Task brief: In the listing below, lines with the string "normal" are to be counted; the number is the entire reply.
** Data supplied follows **
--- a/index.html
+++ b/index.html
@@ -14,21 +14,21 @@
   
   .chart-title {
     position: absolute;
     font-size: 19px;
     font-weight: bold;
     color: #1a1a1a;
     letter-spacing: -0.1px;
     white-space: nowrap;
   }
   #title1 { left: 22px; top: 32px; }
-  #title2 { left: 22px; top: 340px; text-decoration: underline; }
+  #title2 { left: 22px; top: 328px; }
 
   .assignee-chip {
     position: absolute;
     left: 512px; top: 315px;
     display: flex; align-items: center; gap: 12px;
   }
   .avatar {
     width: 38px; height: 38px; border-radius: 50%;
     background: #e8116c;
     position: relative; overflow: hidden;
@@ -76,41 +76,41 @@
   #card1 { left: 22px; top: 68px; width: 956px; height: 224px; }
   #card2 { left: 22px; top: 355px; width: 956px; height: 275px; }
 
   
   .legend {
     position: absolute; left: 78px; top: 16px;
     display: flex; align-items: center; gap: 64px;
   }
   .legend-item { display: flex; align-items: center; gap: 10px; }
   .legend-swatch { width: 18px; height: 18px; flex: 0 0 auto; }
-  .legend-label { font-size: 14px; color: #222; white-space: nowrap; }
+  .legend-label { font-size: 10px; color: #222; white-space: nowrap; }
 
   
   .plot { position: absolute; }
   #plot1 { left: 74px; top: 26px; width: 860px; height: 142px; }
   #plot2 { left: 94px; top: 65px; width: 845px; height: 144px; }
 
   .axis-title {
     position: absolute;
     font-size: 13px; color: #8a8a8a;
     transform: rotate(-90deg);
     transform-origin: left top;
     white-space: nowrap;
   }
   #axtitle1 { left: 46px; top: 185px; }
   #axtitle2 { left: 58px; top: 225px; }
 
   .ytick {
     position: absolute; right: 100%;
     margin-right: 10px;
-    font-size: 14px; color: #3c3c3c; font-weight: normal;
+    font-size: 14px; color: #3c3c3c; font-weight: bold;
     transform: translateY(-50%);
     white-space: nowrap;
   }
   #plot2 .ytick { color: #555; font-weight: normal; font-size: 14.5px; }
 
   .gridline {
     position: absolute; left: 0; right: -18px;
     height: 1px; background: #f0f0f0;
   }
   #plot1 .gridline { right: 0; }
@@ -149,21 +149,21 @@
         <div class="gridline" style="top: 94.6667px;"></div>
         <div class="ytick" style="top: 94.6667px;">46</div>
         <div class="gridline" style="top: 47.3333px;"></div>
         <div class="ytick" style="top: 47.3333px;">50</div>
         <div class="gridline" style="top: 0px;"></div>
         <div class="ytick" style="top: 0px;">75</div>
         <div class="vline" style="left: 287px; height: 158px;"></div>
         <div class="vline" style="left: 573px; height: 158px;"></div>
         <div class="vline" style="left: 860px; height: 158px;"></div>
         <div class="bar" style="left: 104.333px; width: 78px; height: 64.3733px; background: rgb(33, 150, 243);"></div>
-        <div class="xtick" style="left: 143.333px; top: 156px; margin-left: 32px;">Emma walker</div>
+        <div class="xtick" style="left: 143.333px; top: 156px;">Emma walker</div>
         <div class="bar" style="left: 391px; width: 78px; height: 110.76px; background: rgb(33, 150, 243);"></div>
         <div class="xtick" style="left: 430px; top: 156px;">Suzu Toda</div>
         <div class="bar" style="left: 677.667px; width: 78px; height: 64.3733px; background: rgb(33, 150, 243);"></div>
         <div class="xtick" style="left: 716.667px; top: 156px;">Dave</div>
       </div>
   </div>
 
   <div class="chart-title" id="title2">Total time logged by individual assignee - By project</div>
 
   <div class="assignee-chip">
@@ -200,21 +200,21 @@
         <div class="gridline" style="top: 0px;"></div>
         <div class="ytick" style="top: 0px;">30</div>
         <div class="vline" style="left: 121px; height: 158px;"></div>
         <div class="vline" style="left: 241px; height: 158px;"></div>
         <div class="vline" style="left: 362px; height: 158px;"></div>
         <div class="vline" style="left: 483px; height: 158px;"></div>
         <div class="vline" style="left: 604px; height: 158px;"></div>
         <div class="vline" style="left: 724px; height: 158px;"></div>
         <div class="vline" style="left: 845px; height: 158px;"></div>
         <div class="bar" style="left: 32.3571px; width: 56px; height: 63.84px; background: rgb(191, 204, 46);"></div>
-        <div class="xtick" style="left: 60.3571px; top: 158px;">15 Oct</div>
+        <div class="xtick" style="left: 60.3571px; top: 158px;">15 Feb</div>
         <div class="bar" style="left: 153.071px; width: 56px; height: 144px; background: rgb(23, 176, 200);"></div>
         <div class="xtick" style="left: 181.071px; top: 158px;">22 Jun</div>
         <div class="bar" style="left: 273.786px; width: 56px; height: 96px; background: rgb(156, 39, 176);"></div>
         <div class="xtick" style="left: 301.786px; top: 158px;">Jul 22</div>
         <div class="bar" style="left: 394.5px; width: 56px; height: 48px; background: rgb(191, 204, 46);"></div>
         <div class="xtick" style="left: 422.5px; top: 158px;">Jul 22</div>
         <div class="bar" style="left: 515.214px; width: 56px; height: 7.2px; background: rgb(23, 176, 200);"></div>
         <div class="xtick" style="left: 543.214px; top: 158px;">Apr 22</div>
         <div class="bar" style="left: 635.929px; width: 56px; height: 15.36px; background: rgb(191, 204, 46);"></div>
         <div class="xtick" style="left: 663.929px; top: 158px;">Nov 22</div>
** End of Data supplied **
Finished task: 2